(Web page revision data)
+++++

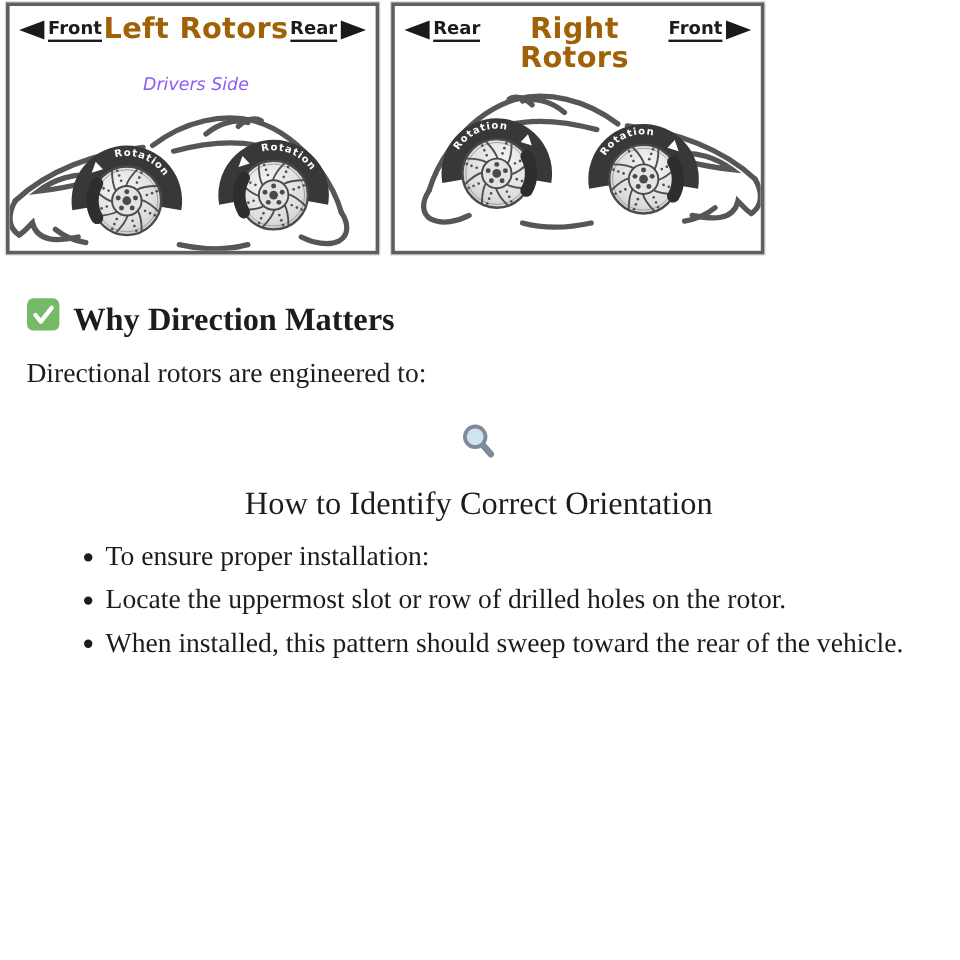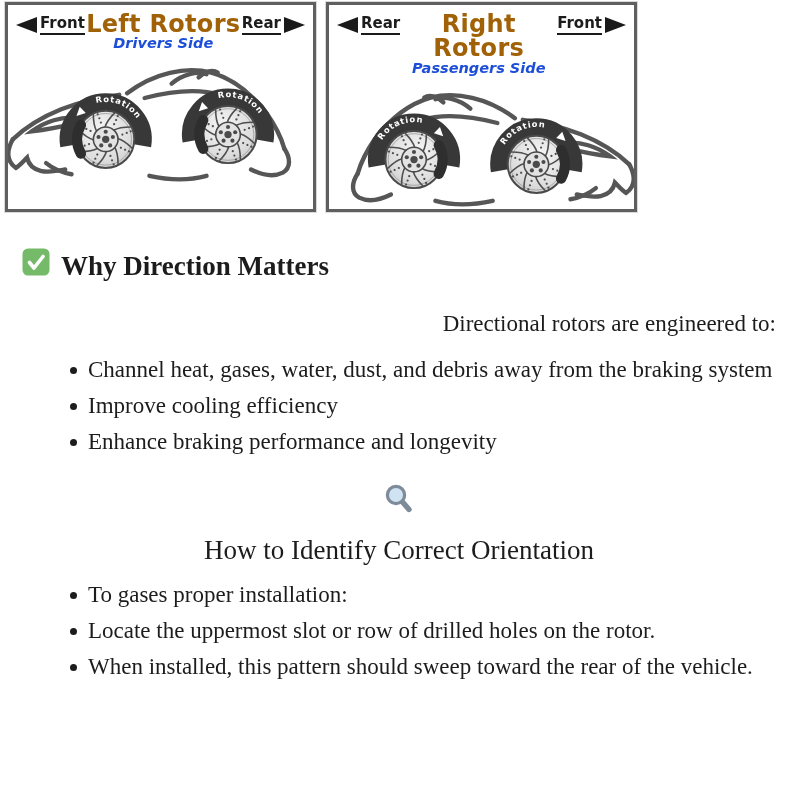"Drivers Side" .panel-subtitle { color: #1d4ed8 -> #8b5cf6; font-weight: bold -> normal; margin-top: none -> 28px }
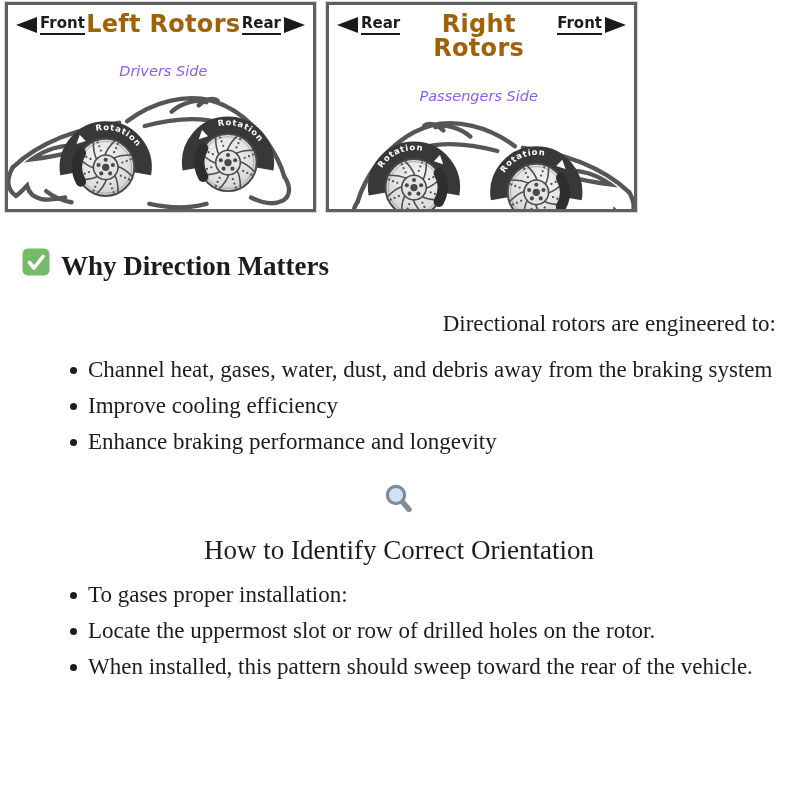"Passengers Side" div.panel-subtitle { html: <div>Passengers Side</div> -> none }
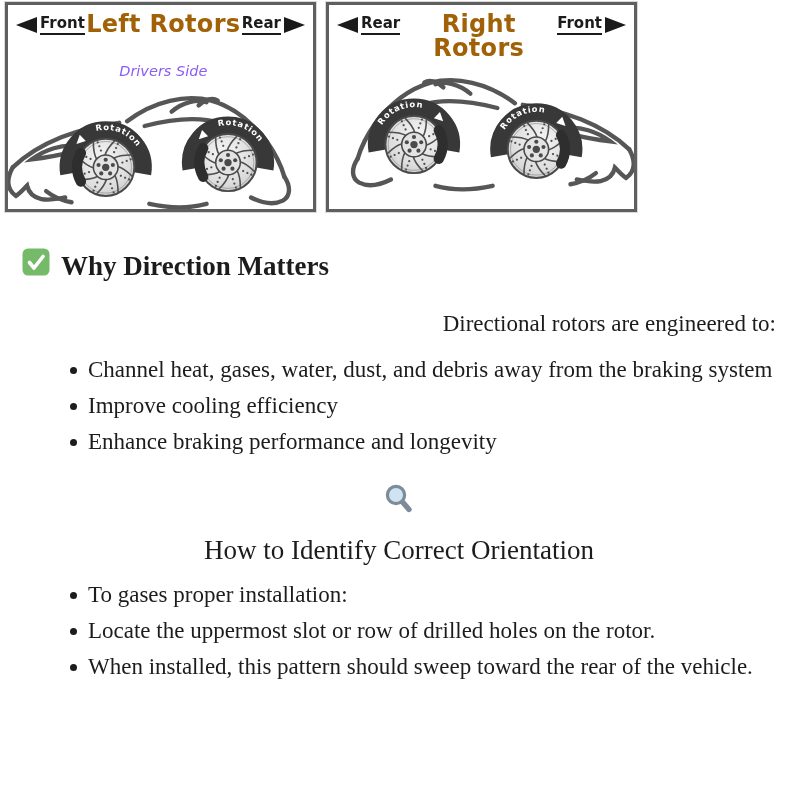"Directional rotors are engineered to:" .lead { margin: 23px 0 0 0 -> 10px 0 0 0; text-align: right -> none }
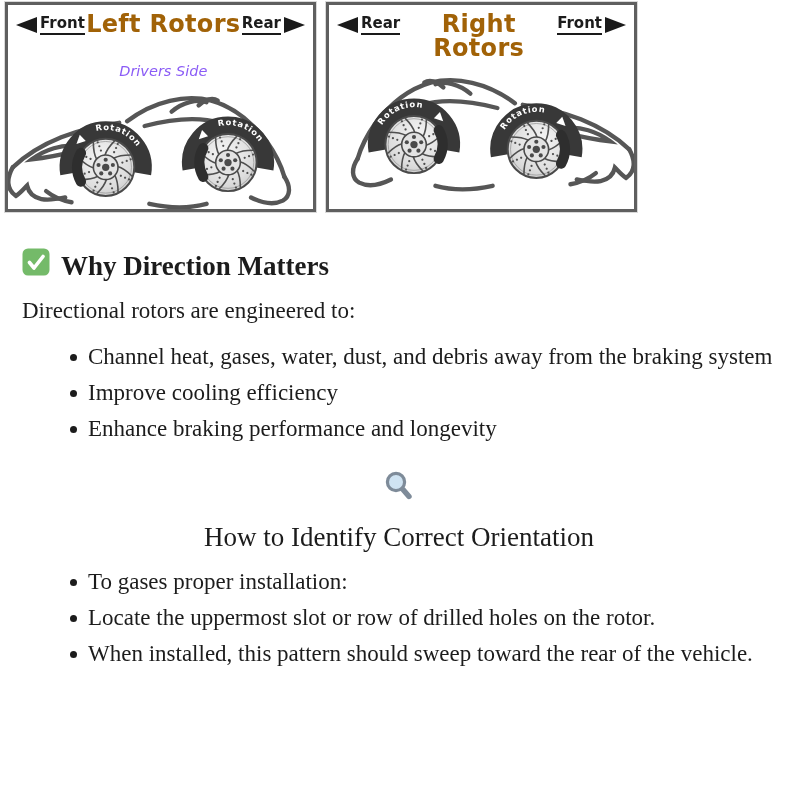"Channel heat, gases, water, dust," ul.blist { html: <ul> <li>Channel heat, gases, water, dust, and debris away from the braking system</li> <li>Improve cooling efficiency</li> <li>Enhance braking performance and longevity</li> </ul> -> none }
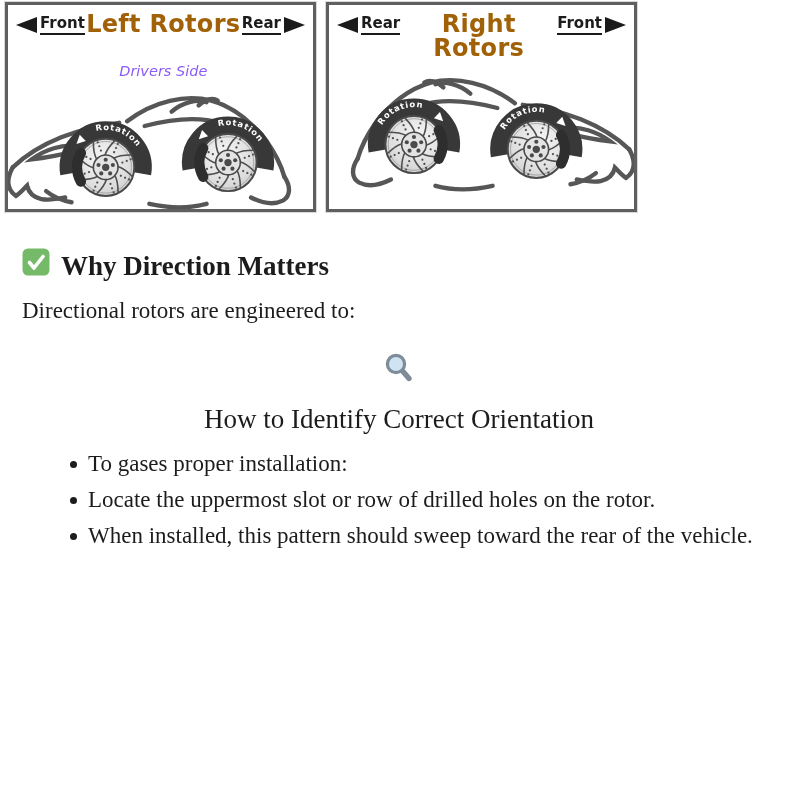"To gases proper installation:" li { text: gases -> ensure }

+++++

§ **AIM OF THE TASK**: Only an exact copy of the lines from the top of the entries through the line with "rotors are engineered", both included, should be given, with all pictures omitted.

§ **SOLUTION**:
"Drivers Side" .panel-subtitle { color: #1d4ed8 -> #8b5cf6; font-weight: bold -> normal; margin-top: none -> 28px }
"Passengers Side" div.panel-subtitle { html: <div>Passengers Side</div> -> none }
"Directional rotors are engineered to:" .lead { margin: 23px 0 0 0 -> 10px 0 0 0; text-align: right -> none }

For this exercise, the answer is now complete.